• _PROBLEM TO SOLVE_
How many lines of the data include the string "case"? State that number alone.

Modification records
*** Begin section ***
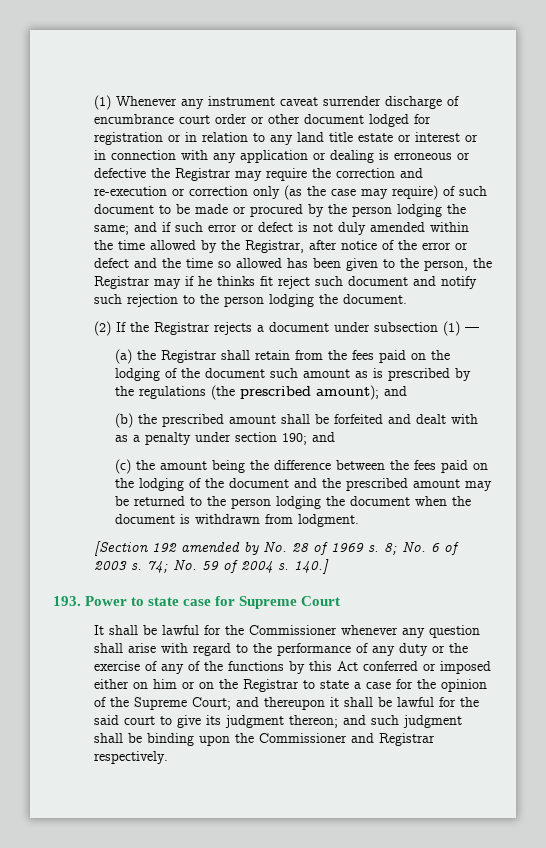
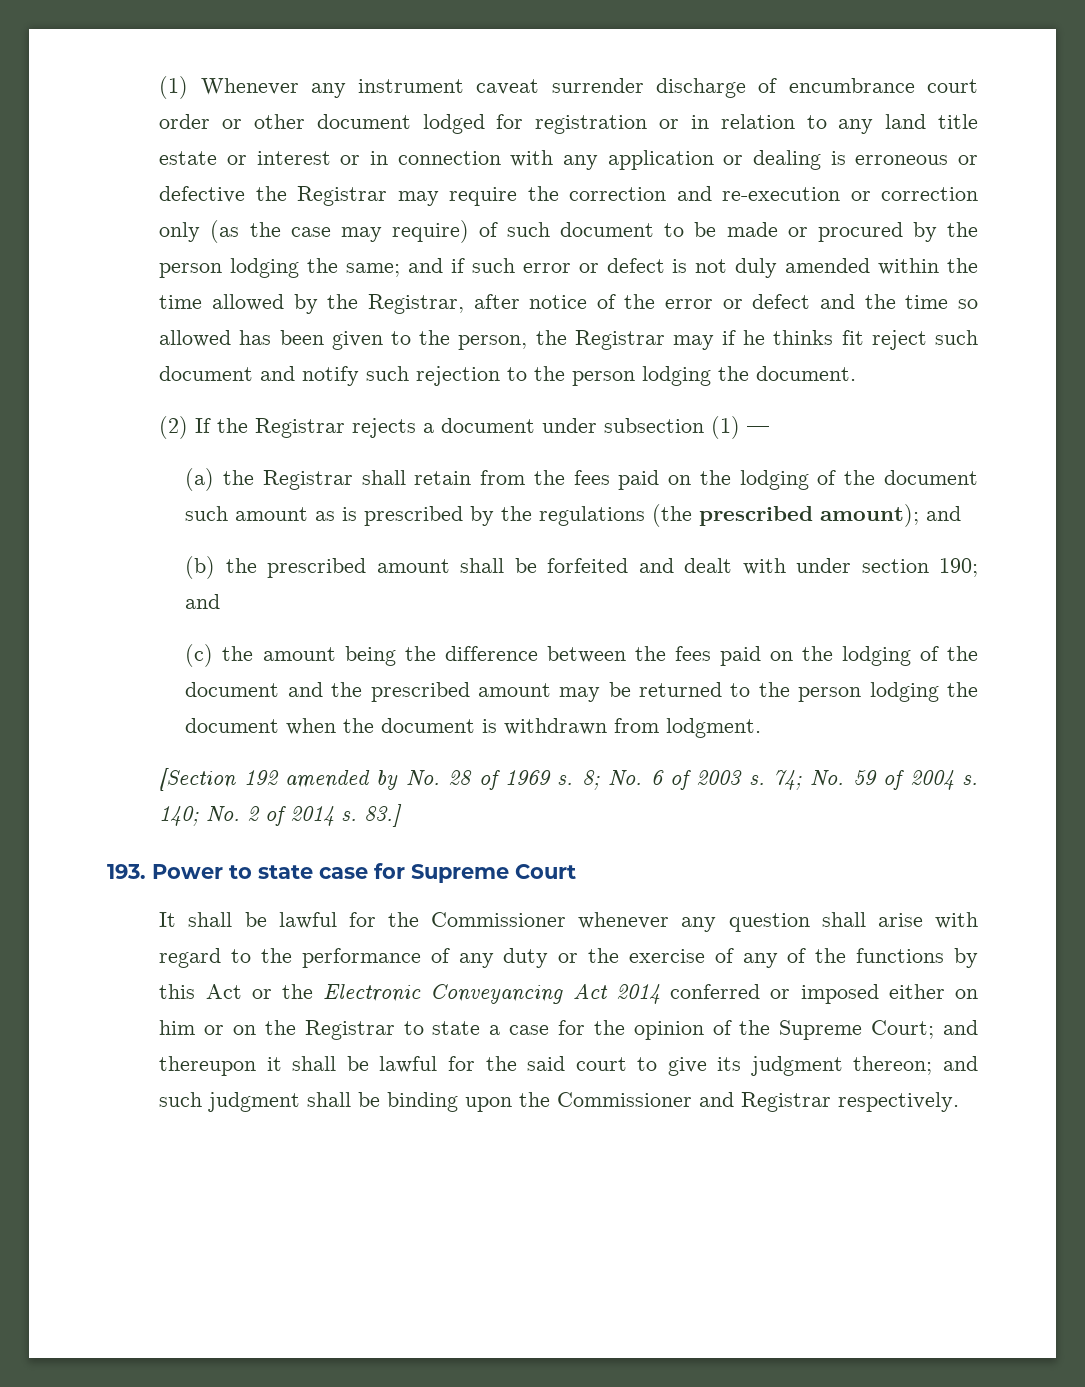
- (b) the prescribed amount shall be forfeited and dealt with as a penalty under section 190; and
+ (b) the prescribed amount shall be forfeited and dealt with under section 190; and
- 140.]
+ 140; No. 2 of 2014 s. 83.]
- It shall be lawful for the Commissioner whenever any question shall arise with regard to the performance of any duty or the exercise of any of the functions by this Act conferred or imposed either on him or on the Registrar to state a case for the opinion of the Supreme Court;
+ It shall be lawful for the Commissioner whenever any question shall arise with regard to the performance of any duty or the exercise of any of the functions by this Act or the Electronic Conveyancing Act 2014 conferred or imposed either on him or on the Registrar to state a case for the opinion of the Supreme Court;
*** End section ***
• _WRITTEN RESPONSE_
2